From the line with "width: 520px ->" to the line with "color: #6d28d9 ->", retype each line exactly as it stands in the records below, but skip the pictures.

● **PROVIDED INFORMATION**

_ _ _ _

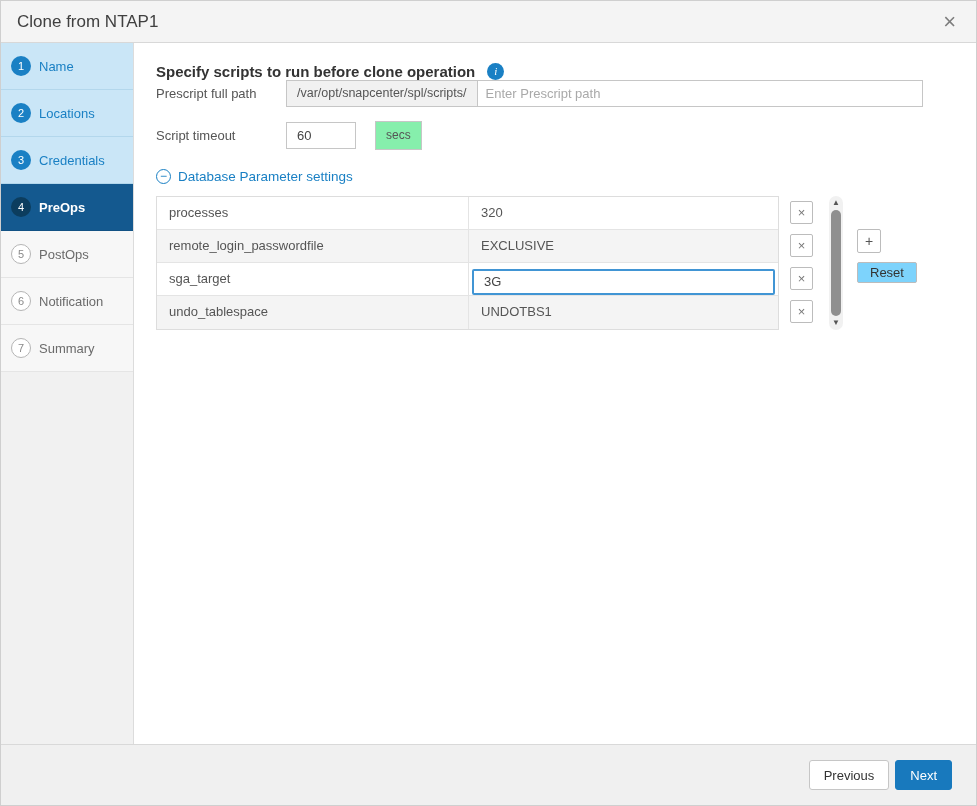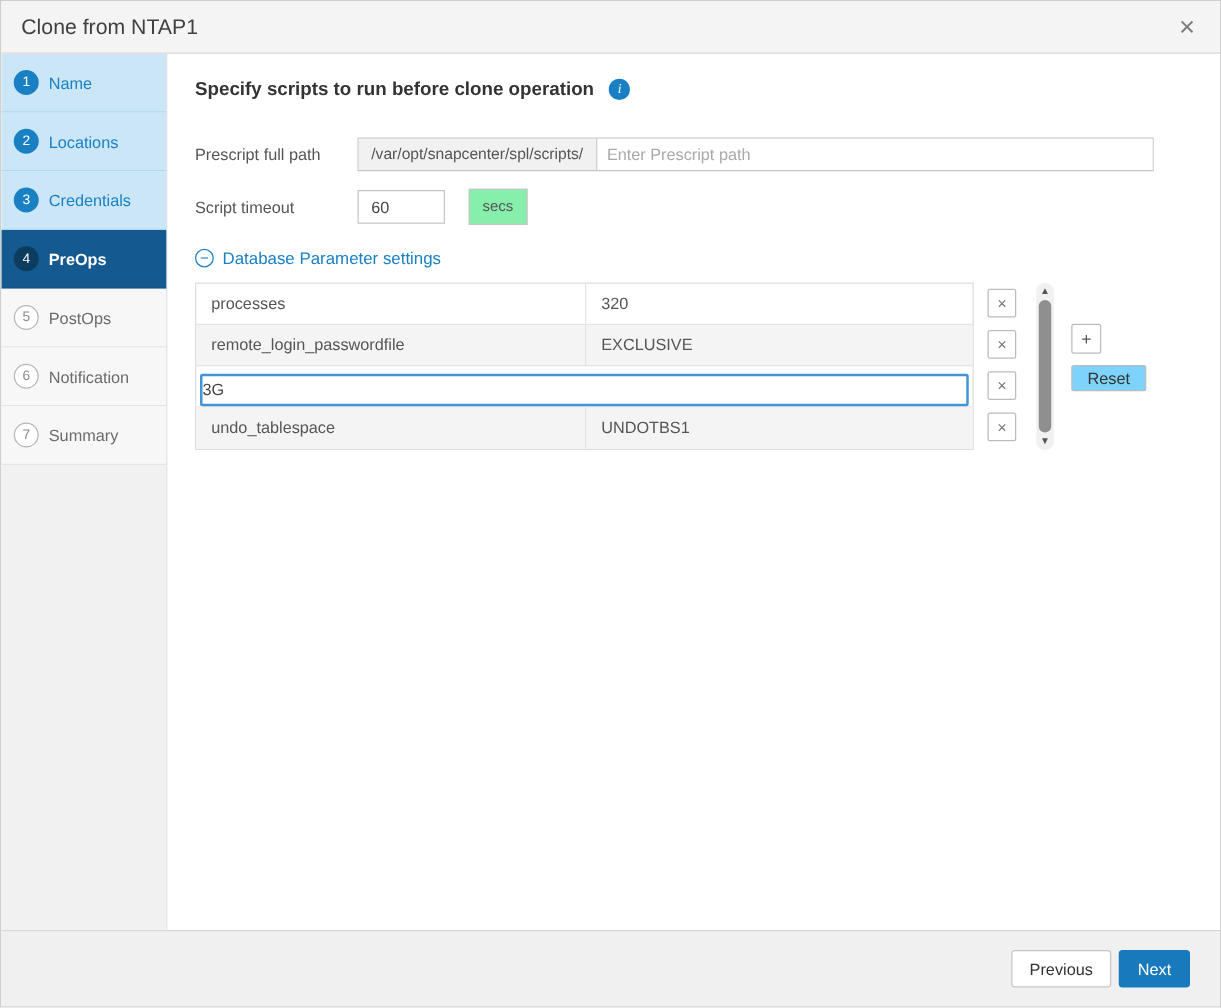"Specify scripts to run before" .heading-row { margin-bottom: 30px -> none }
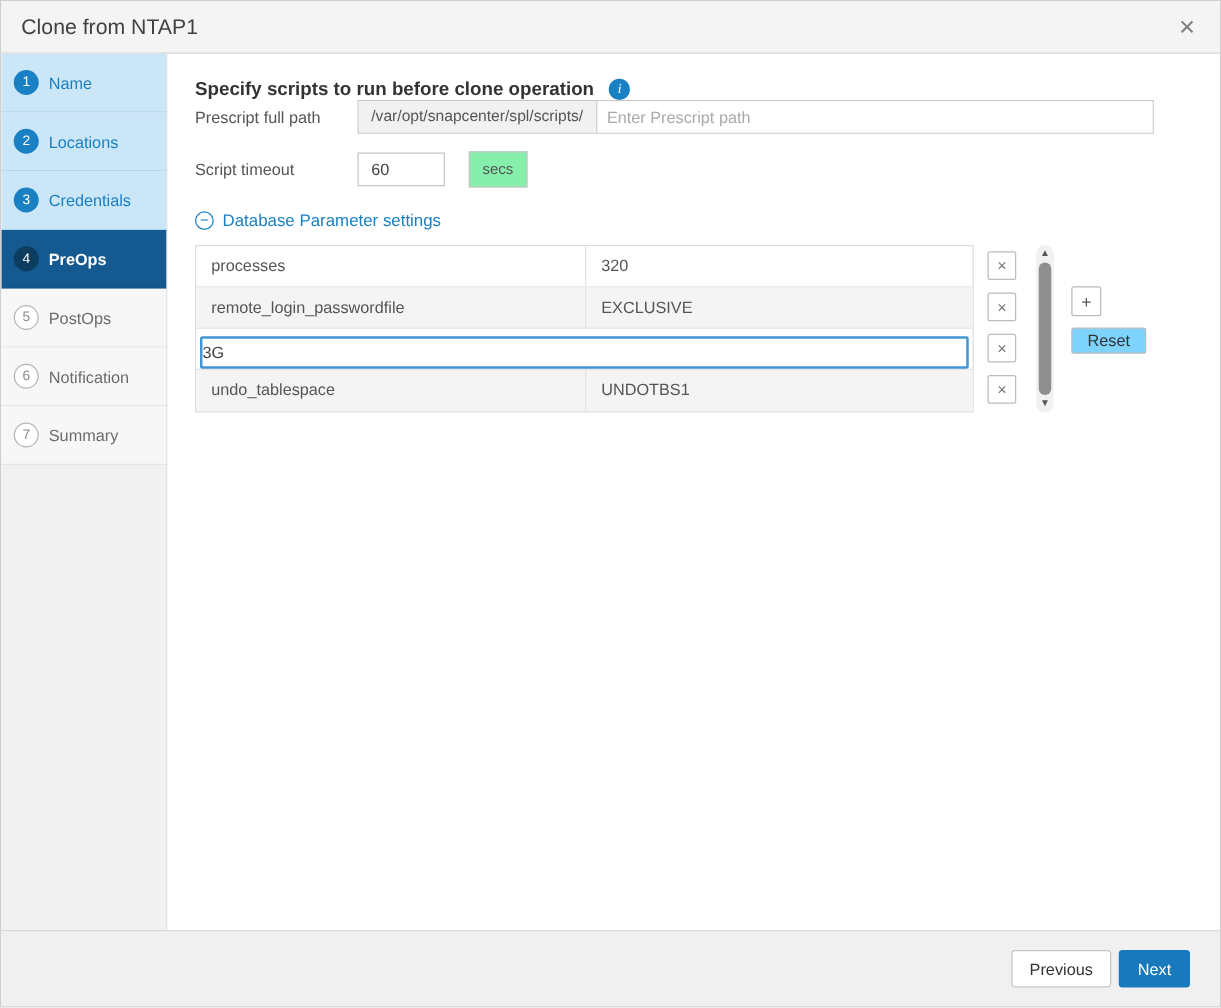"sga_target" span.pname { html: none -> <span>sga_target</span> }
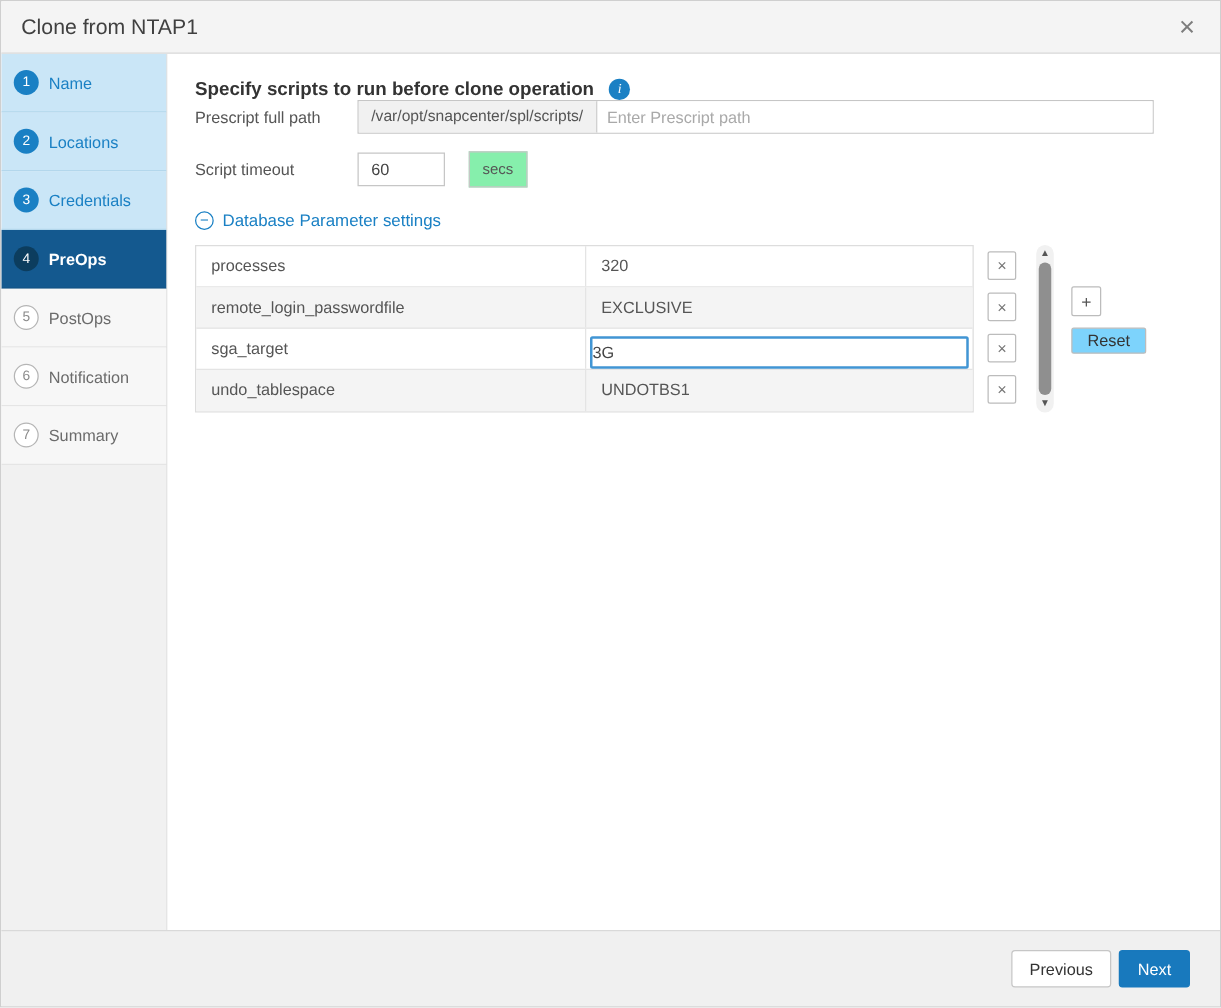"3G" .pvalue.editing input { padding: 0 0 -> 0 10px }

_ _ _ _

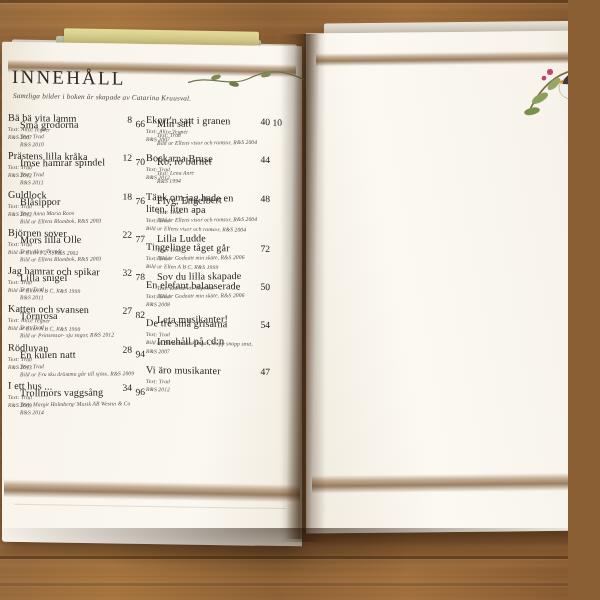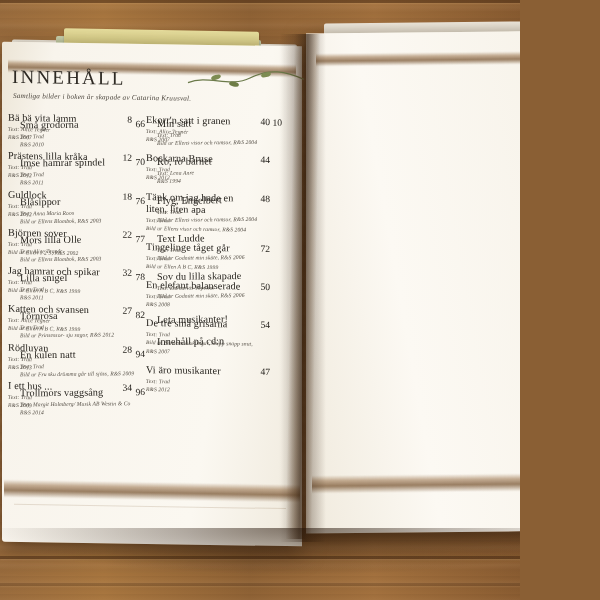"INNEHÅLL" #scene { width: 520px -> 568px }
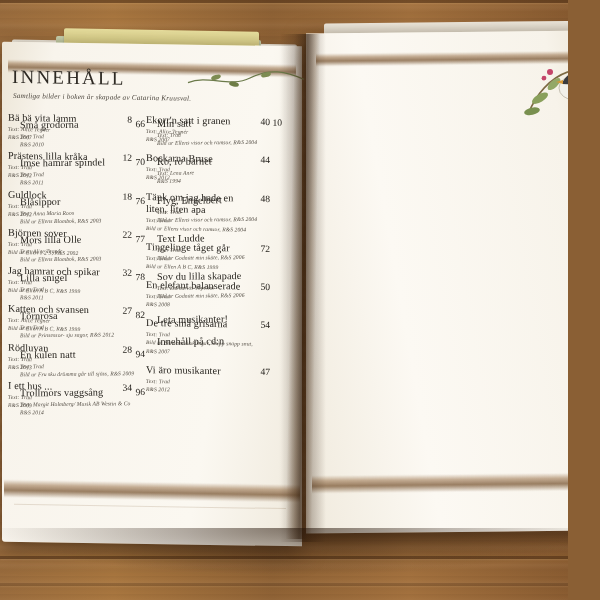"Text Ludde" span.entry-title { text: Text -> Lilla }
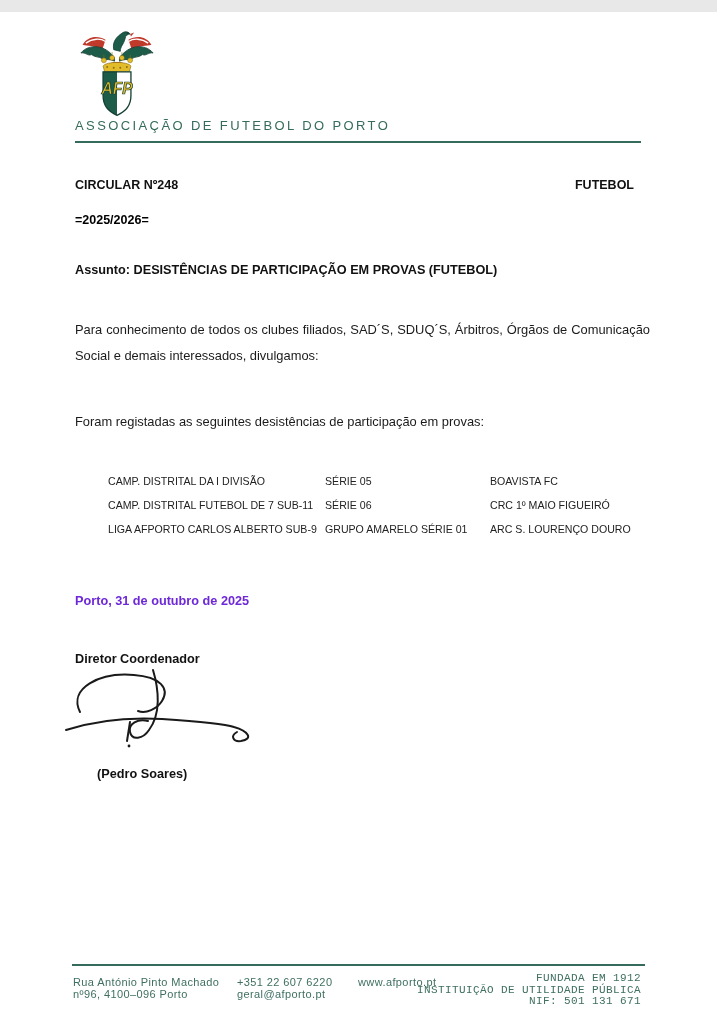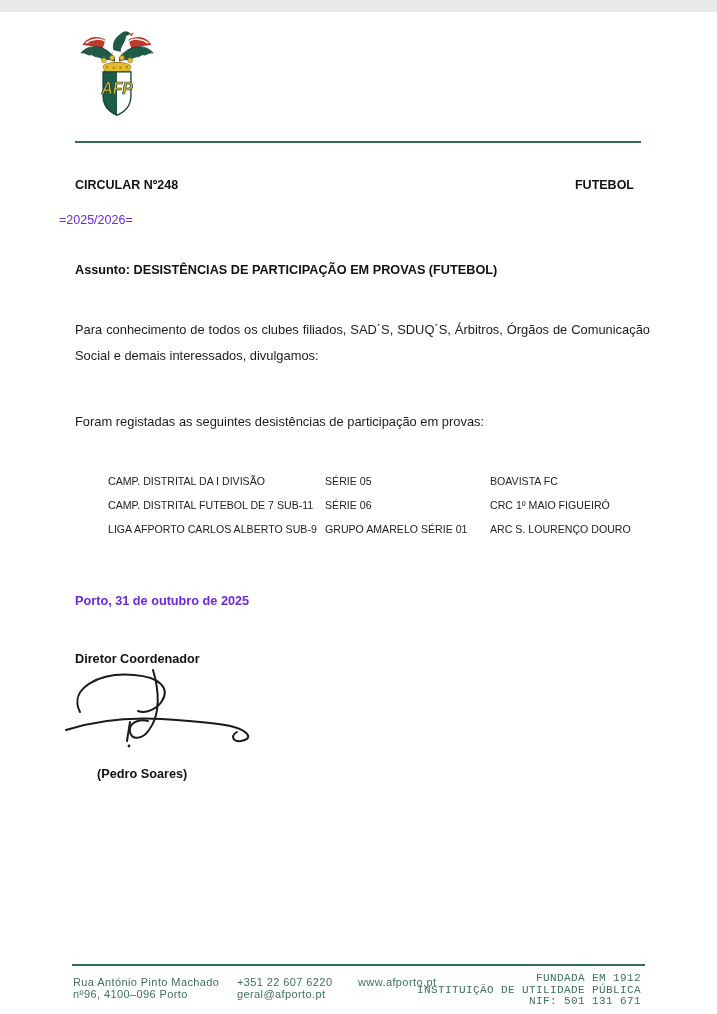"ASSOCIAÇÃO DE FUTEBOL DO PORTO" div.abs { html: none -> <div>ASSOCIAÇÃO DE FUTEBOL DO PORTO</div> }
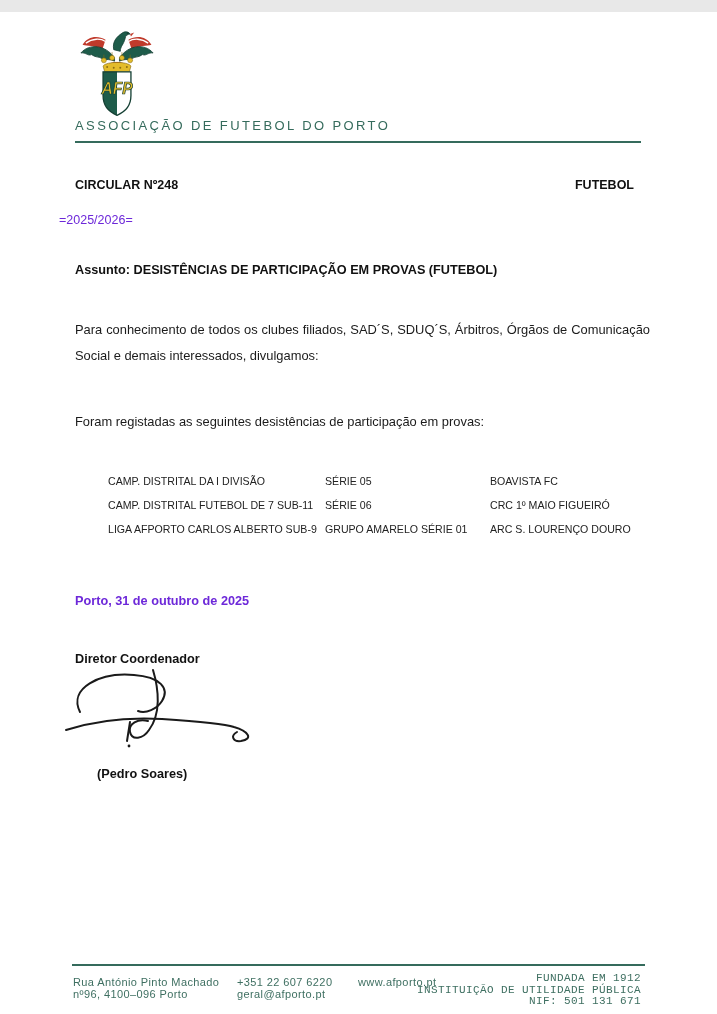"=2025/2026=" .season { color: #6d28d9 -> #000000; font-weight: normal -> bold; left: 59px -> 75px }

_ _ _ _

● **SOLVED PROBLEM**
"INNEHÅLL" #scene { width: 520px -> 568px }
"Text Ludde" span.entry-title { text: Text -> Lilla }
"ASSOCIAÇÃO DE FUTEBOL DO PORTO" div.abs { html: none -> <div>ASSOCIAÇÃO DE FUTEBOL DO PORTO</div> }
"=2025/2026=" .season { color: #6d28d9 -> #000000; font-weight: normal -> bold; left: 59px -> 75px }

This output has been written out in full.